[Data entries]
-- -- --

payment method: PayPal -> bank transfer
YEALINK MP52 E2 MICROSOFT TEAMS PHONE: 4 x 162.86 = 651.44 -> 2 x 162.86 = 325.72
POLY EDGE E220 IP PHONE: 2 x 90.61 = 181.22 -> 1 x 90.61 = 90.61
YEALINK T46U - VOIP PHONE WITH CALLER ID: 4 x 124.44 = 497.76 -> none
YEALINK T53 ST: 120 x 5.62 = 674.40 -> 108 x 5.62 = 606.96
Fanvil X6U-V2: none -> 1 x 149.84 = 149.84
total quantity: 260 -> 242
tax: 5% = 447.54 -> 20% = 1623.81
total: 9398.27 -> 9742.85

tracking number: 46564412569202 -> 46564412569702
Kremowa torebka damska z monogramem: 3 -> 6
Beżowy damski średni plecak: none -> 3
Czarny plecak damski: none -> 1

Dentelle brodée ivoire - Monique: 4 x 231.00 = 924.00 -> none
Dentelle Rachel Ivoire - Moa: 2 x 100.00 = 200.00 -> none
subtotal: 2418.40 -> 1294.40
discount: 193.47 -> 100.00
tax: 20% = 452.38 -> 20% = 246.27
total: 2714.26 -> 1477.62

-- -- --

* **EXERCISE GOAL**: Your answer should be exactly the lines of the data above, from the first through the line containing "total quantity: 260 -> 242".

* **RESULT OF THE TASK**:
payment method: PayPal -> bank transfer
YEALINK MP52 E2 MICROSOFT TEAMS PHONE: 4 x 162.86 = 651.44 -> 2 x 162.86 = 325.72
POLY EDGE E220 IP PHONE: 2 x 90.61 = 181.22 -> 1 x 90.61 = 90.61
YEALINK T46U - VOIP PHONE WITH CALLER ID: 4 x 124.44 = 497.76 -> none
YEALINK T53 ST: 120 x 5.62 = 674.40 -> 108 x 5.62 = 606.96
Fanvil X6U-V2: none -> 1 x 149.84 = 149.84
total quantity: 260 -> 242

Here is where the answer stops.